Because birds deceive us so much, they attract our attention, and whatever we polish with attention becomes a mirror. In all thinking, calculation; in all calculations, something that can happen – to see us better than we are.
That's what got the Nobel prize Derek Walcott (January 23, 1930–March 17, 2017) includes in his shamanic poem “The Age of Wonderful Peace”—an eternal vision of freedom from the worst of us, written in the last years of the Cold War, a war that could have ended the world but was terminated, not because we are perfect, but because we have an imperfect unity, because Maya is eternal. mirror of the poem, we can happen.

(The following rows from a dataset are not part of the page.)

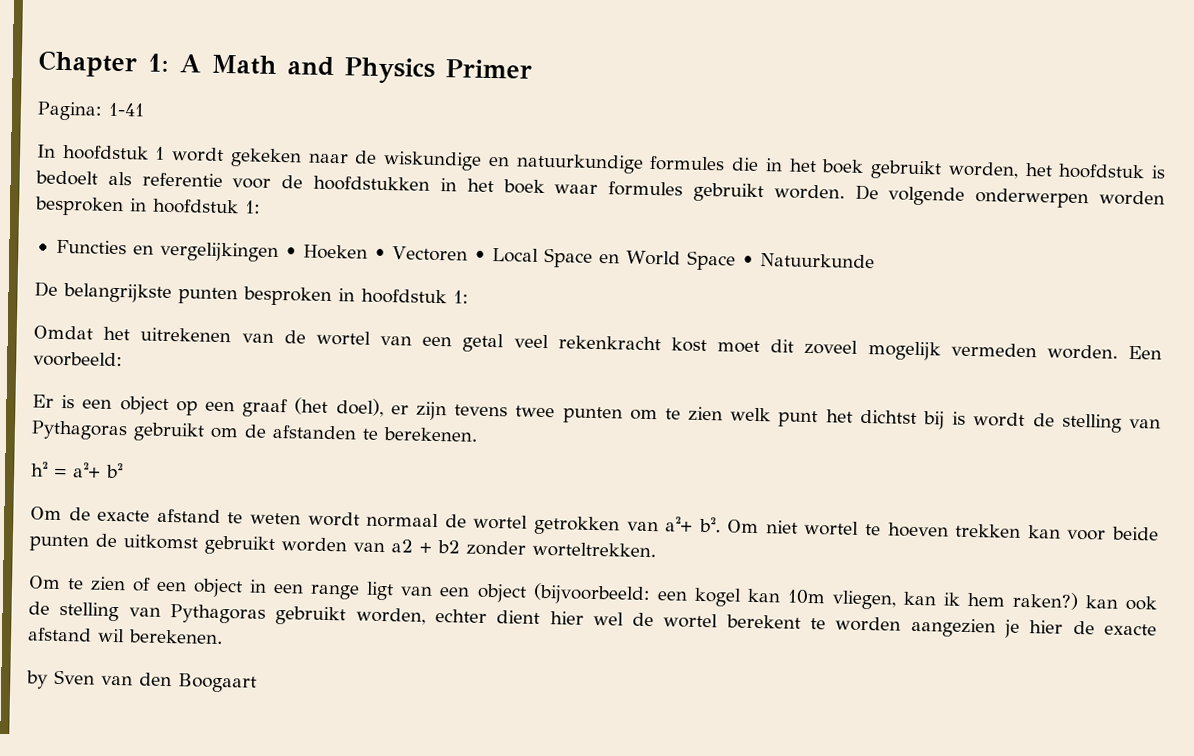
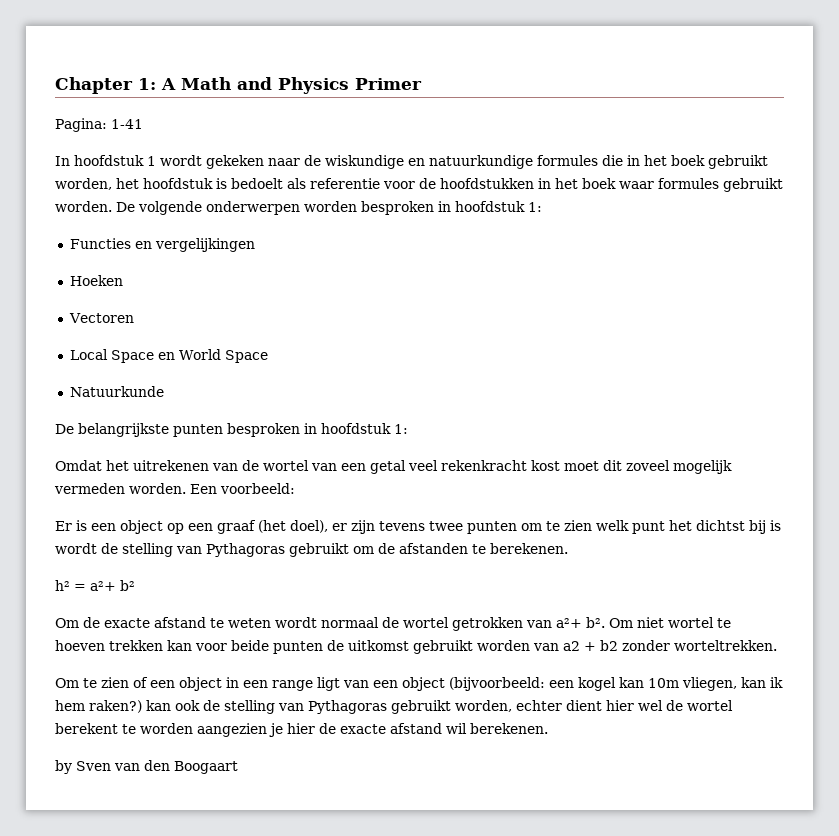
- Functies en vergelijkingen • Hoeken • Vectoren • Local Space en World Space • Natuurkunde
+ Functies en vergelijkingen
+ Hoeken
+ Vectoren
+ Local Space en World Space
+ Natuurkunde

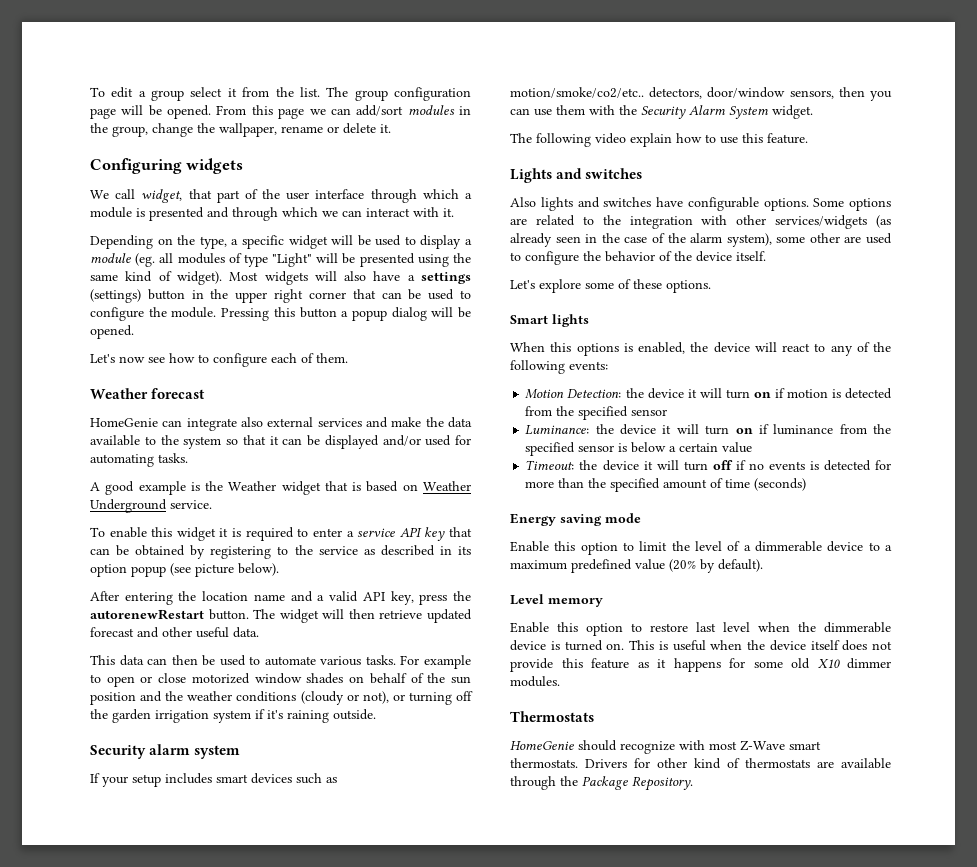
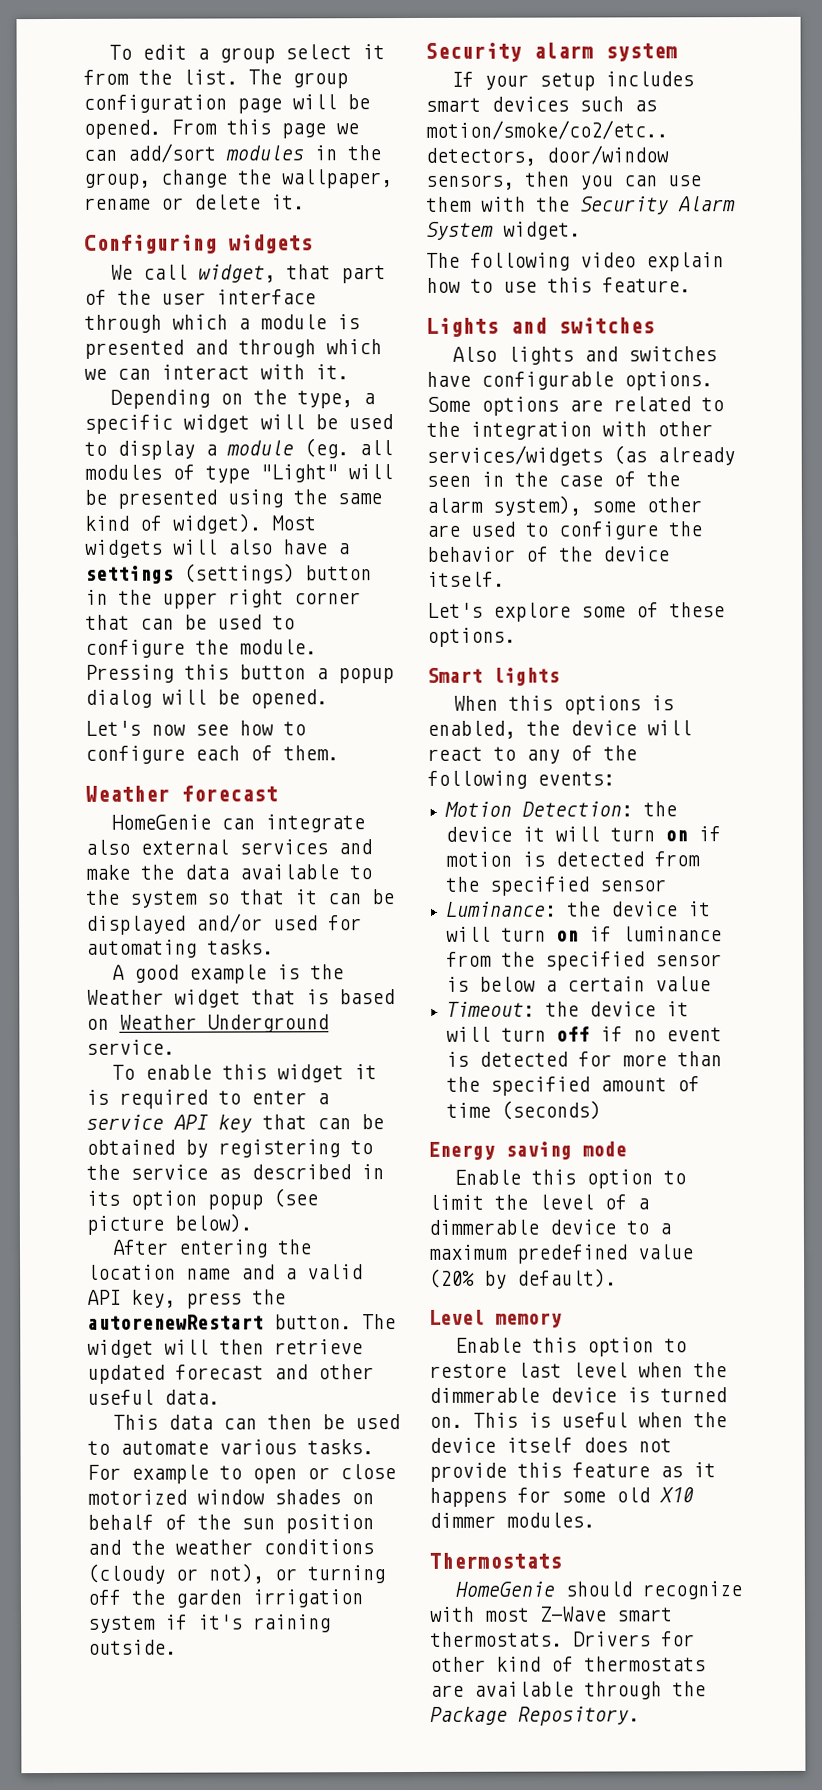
- Timeout: the device it will turn off if no events is detected for more than the specified amount of time (seconds)
+ Timeout: the device it will turn off if no event is detected for more than the specified amount of time (seconds)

A TIME OF PHANTASMAL SILENCE
by Derek WalcottThen all the tribes of birds arose together
the great net of shadows of this world
in many dialects, twitter languages,
sewing and skipping. Lift them up
the shadow of tall pines down the trackless slopes,
the shadows of the glass-faced towers down the evening streets,
the shade of a weak plant in the city –
the net goes up noiseless like the night, the birds chirping noiseless, until
there was no more evening, time, decay or weather,
only this passing of phantasmal light
so that it is not a small shadow that has dared to be separated.And the men did not see, looking up, what the wild geese drew,
what the ospreys follow behind them with silver strings
that flashed in the icy sunlight; they don't hear
star wars crying out in silence,
carrying a net on top, covering this world
like the vines of an orchard, or a painting of a mother
quivering gauze over trembling eyes
of a child who is tossed to sleep;
it was light
which you will see in the evening on the side of the mountain
in yellow October, and no one who heard knew it
what change brought about in the coming of the raven,
the killer's scream, the ember-circling chough
such a great, silent, and sublime concern
in fields and houses where birds live;
except that it was their passing of the season, Love,
made unseasonable, or, by the high right of their birth,
something brighter than pity for the wingless
below them there were black holes in the windows and houses;
up they raised the net with a soundless voice
above all change, betrayal of the falling sun,
and this season took one second, like a pause
between evening and darkness, between wrath and peace,
but, as our world is now, he stayed for a long time.
“The Age of Wonderful Silence” is from Walcott's most important Collected Poems: 1948-1984 (public library), who also gave us his “Love After Love” — one of the greatest poems ever written.
For a more harmonious view of the family, illustrated in what is possible for us, enjoy Marie Howe's poem “Hymn.”